In February 2010, Bank of England chief Mervyn King was very worried about the fragile nature of the British recovery as it fit within the more nebulous global hoard. There were emerging threats from an “unexpected” setback over a tiny little country on the Aegean, perhaps depressing Europe so soon out of the depths of the global Great Recession.
Mervyn King, the governor of the Bank of England, warned today that the weakness of the eurozone is jeopardising the UK’s recovery, and the emergency £200bn quantitative easing programme might have to be re-started if the economy deteriorates in the coming months.
“My particular concern at the moment derives from the health of the global economy, and in particular our major trading partner, the eurozone,” the governor said.
These economic “health” concerns appear timeless, as that statement is at home in 2015 as 2010 (a very relevant clue). Japan holds no monopoly on multiples of QE, as everywhere it is tried it is tried over and over. That wouldn’t come at the BoE until October 2011 in a series of three more QE’s to accomplish £175 billion on top of the £200 billion orginally done. While Britain after re-recession has fared better than the rest of Europe since, that still doesn’t equate to what the people of the jurisdiction think about what is supposed to happen and take shape. After all, the current political environment there is focused, as here, somehow on a “living wage” during all this statistical robustness.
But what is truly remarkable is how all these central bankers after they leave their posts so easily discard that which was inarguably effective and productive when they were at it. Just this January, Mr. King, speaking for the first time since retiring a few years ago, was especially blunt and, quite honestly, sensibly scientific for the first time in many, many years.
In his first public speech in England since his term at the BoE ended in June 2013, Mr King said he was concerned about a persistent weakness in global economic demand, six years on from the depths of the financial crisis.
“We should worry about that,” Mr King told an audience at the London School of Economics, where he was once a professor.
“We have had the biggest monetary stimulus that the world must have ever seen, and we still have not solved the problem of weak demand.
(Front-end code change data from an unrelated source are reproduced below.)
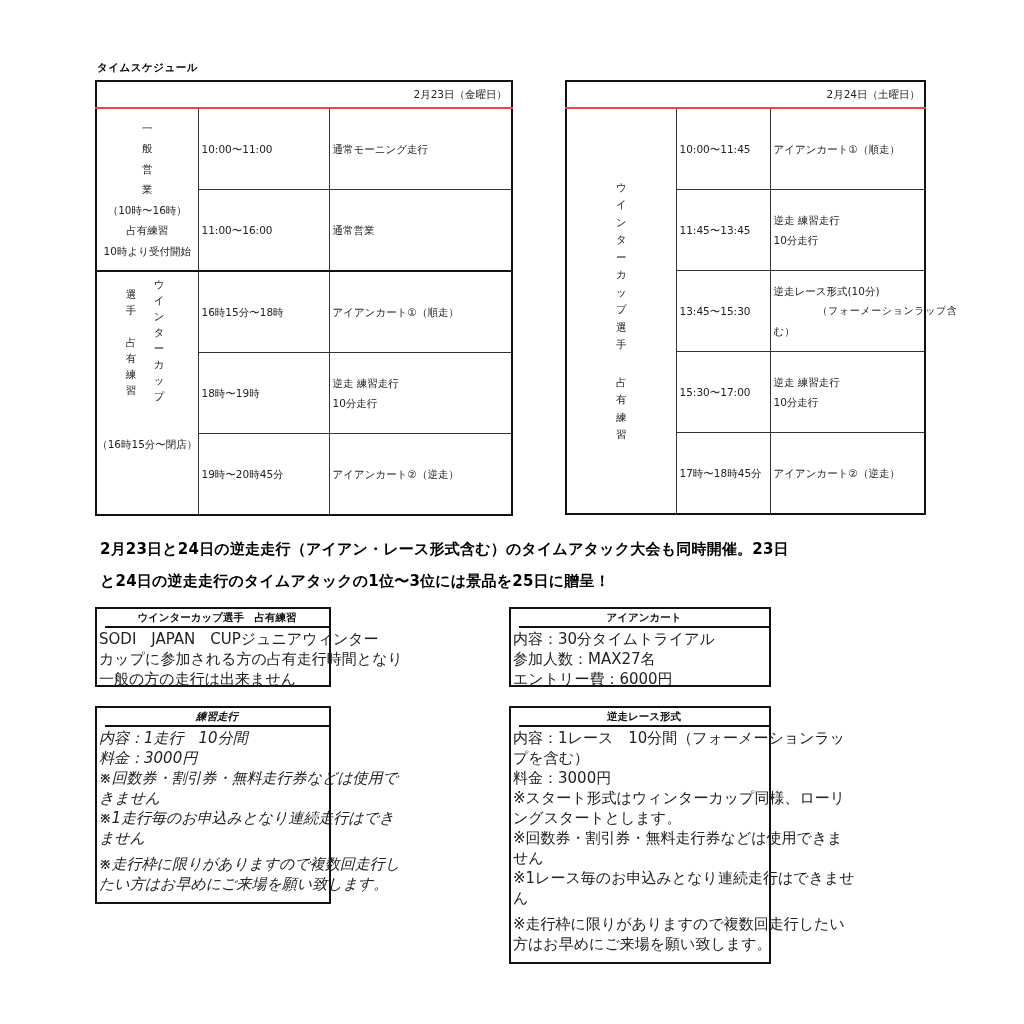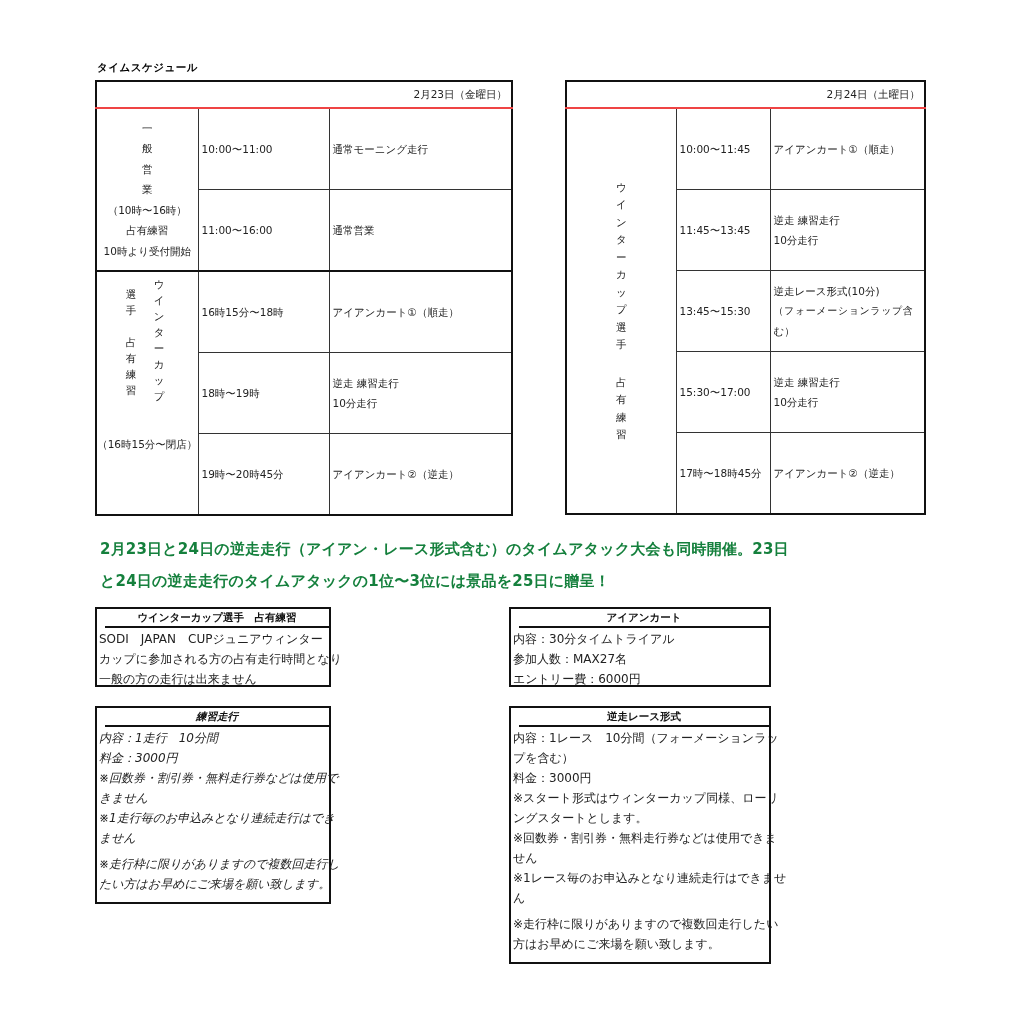"（フォーメーションラップ含" div { margin-left: none -> 44px }
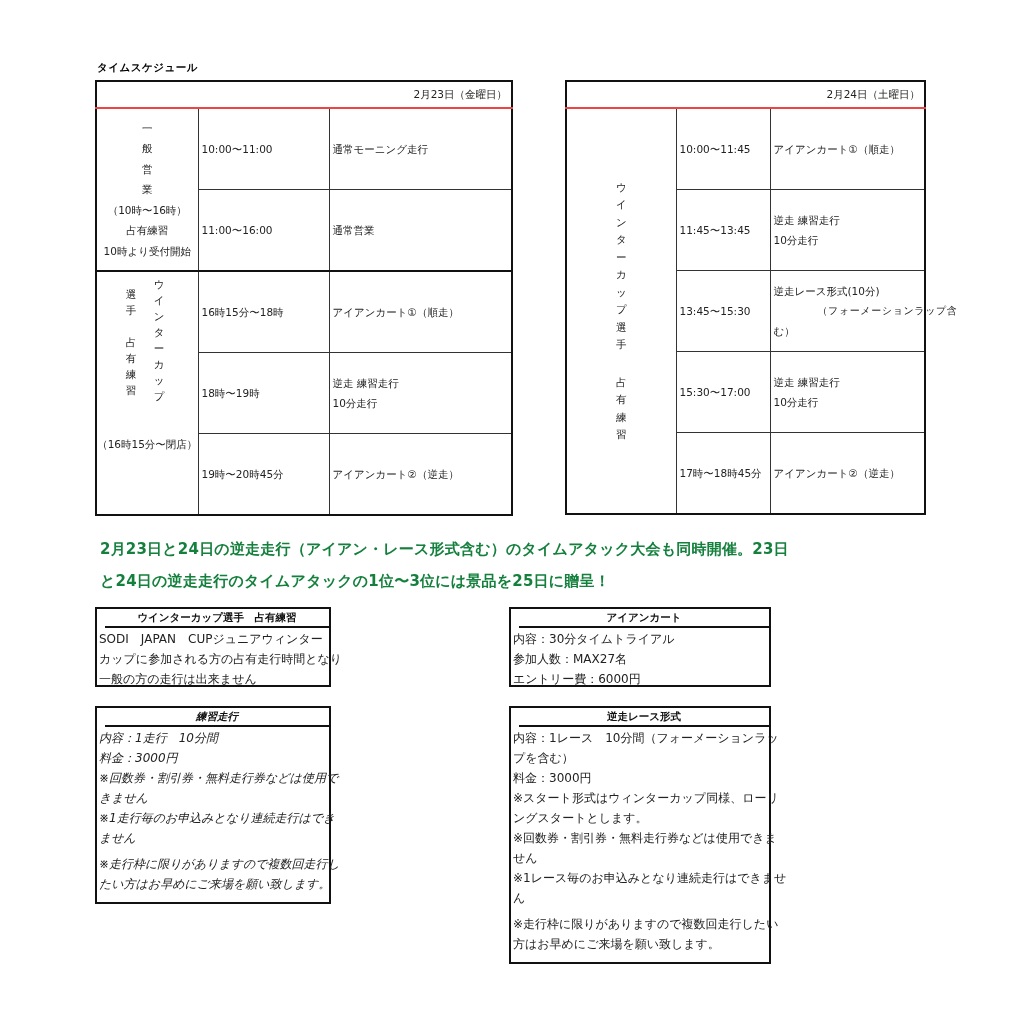"2月23日と24日の逆走走行（アイアン・レース形式含む）のタイムアタック大会も同" .red { color: #15803d -> #000000 }
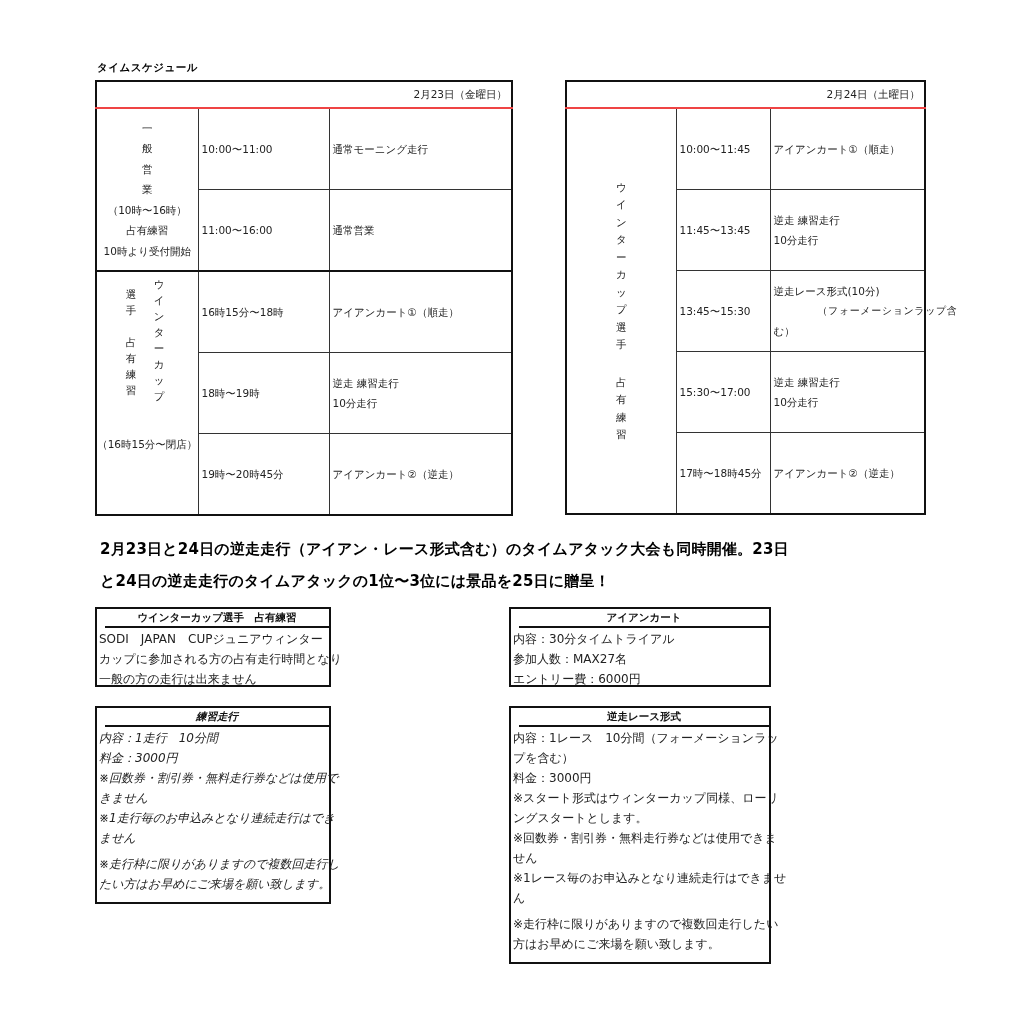"SODI JAPAN CUPジュニアウィンター" .box .bb { font-size: 12px -> 15px }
The idea that monetary stimulus after six years … is the answer doesn’t seem (right) to me,” he added.
The similar conversion of Alan Greenspan (though clearly not Bernanke, yet) more than suggests that while on the spot these central bankers just don’t know what else to do, but feel their own moral imperative to do something. Given monetary neutrality as an established matter of faith in orthodox monetarism, they at least assume they are doing no harm. The fact that they have to keep at it after nearly a decade already (quarter century in Japan) should be, as King alludes, quite disproving.
It is a microcosm, to be sure, but what is meant here in the grand scheme is not just some tweaking of central bank operations but a necessary and full reform of not just central banks but the whole works from the philosophical ground on up. It will be, as today demonstrates, quite a shock to a great many. It will not have been, however, the first time the idea of “best and brightest” was limited to self-reflection.